Efficient approximation schemes for uniform-cost clustering problems in planar graphs

We consider the $k$-Median problem on planar graphs: given an edge-weighted planar graph $G$, a set of clients $C \subseteq V(G)$, a set of facilities $F \subseteq V(G)$, and an integer parameter $k$, the task is to find a set of at most $k$ facilities whose opening minimizes the total connection cost of clients, where each client contributes to the cost with the distance to the closest open facility. We give two new approximation schemes for this problem: -- FPT Approximation Scheme: for any $\epsilon>0$, in time $2^{O(k\epsilon^{-3}\log (k\epsilon^{-1}))}\cdot n^{O(1)}$ we can compute a solution that (1) has connection cost at most $(1+\epsilon)$ times the optimum, with high probability. -- Efficient Bicriteria Approximation Scheme: for any $\epsilon>0$, in time $2^{O(\epsilon^{-5}\log (\epsilon^{-1}))}\cdot n^{O(1)}$ we can compute a set of at most $(1+\epsilon)k$ facilities (2) whose opening yields connection cost at most $(1+\epsilon)$ times the optimum connection cost for opening at most $k$ facilities, with high probability. As a direct corollary of the second result we obtain an EPTAS for the Uniform Facility Location on planar graphs, with same running time.

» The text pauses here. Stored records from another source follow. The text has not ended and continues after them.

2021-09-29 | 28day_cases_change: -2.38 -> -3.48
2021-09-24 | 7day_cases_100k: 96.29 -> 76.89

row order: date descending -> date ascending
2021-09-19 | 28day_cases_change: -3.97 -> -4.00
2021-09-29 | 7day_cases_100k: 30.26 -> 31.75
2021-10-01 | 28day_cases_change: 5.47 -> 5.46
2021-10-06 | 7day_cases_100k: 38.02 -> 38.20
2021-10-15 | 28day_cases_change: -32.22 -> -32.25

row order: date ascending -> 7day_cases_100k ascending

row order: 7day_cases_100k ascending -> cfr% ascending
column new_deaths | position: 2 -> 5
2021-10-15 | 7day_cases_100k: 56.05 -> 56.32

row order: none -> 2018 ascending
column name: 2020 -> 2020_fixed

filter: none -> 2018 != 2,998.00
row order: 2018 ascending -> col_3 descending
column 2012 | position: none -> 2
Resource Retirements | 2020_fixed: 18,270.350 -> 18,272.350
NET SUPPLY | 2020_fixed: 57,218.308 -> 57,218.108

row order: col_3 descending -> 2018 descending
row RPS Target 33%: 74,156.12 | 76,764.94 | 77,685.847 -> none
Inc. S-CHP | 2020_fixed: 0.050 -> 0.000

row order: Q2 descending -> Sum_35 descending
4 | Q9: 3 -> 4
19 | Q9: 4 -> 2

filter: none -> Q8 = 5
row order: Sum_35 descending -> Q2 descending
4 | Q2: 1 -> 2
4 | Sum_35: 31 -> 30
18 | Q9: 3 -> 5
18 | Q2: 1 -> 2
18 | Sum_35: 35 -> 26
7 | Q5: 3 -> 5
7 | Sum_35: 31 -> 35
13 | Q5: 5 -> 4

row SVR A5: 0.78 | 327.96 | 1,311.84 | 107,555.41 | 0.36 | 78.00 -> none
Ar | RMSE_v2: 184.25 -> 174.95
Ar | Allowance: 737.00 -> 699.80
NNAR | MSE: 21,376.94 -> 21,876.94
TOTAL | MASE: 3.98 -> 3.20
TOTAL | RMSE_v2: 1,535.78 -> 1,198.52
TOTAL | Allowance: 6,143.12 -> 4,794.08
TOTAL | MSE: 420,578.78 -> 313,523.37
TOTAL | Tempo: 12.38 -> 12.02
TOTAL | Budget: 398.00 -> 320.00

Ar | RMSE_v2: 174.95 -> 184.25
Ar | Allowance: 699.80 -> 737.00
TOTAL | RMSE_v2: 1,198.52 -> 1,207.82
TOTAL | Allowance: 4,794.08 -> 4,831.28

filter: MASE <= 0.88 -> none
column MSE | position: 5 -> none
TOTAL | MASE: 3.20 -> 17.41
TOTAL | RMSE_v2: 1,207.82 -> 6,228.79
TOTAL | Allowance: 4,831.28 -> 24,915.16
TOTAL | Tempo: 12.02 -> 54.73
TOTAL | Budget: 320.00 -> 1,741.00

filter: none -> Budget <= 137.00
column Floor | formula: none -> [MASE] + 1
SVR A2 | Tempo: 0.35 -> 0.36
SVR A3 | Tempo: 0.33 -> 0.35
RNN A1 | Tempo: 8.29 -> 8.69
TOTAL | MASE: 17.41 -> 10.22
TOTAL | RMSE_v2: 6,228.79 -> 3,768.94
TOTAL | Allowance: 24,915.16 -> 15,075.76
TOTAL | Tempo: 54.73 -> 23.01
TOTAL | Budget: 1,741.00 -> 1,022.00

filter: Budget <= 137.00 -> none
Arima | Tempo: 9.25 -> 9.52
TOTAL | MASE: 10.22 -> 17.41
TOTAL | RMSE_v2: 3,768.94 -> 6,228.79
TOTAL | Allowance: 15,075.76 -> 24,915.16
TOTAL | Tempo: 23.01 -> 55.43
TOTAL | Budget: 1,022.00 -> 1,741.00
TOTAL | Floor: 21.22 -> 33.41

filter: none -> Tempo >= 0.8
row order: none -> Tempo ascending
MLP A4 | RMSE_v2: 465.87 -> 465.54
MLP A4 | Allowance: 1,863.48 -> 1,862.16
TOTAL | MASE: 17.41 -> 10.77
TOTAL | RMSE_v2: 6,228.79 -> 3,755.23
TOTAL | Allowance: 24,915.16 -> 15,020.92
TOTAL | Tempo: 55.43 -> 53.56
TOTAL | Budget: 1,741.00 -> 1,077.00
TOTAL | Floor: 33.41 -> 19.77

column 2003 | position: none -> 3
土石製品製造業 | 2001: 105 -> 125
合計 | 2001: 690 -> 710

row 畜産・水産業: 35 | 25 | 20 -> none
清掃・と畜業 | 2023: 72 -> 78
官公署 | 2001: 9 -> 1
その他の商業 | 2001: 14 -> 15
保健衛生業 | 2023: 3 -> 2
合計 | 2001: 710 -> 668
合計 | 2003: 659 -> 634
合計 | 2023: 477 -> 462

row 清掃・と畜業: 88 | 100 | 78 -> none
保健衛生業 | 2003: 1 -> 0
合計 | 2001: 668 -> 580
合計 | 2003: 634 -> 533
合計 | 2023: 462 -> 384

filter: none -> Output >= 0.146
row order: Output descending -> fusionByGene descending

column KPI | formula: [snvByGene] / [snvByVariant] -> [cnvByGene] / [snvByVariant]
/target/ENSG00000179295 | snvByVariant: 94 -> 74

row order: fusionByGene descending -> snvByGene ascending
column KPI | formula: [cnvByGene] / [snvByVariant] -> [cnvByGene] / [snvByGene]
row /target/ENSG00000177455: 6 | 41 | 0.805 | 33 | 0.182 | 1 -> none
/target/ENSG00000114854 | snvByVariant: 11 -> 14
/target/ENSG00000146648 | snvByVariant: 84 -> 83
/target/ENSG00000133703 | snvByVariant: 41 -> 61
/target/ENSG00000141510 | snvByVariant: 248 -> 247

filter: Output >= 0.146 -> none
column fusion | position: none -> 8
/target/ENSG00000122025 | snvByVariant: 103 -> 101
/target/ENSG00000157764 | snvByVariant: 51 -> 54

Our main technical tool is a new construction of a "coreset for facilities" for $k$-Median in planar graphs: we show that in polynomial time one can compute a subset of facilities $F_0\subseteq F$ of size $k\cdot (\log n/\epsilon)^{O(\epsilon^{-3})}$ with a guarantee that there is a $(1+\epsilon)$-approximate solution contained in $F_0$.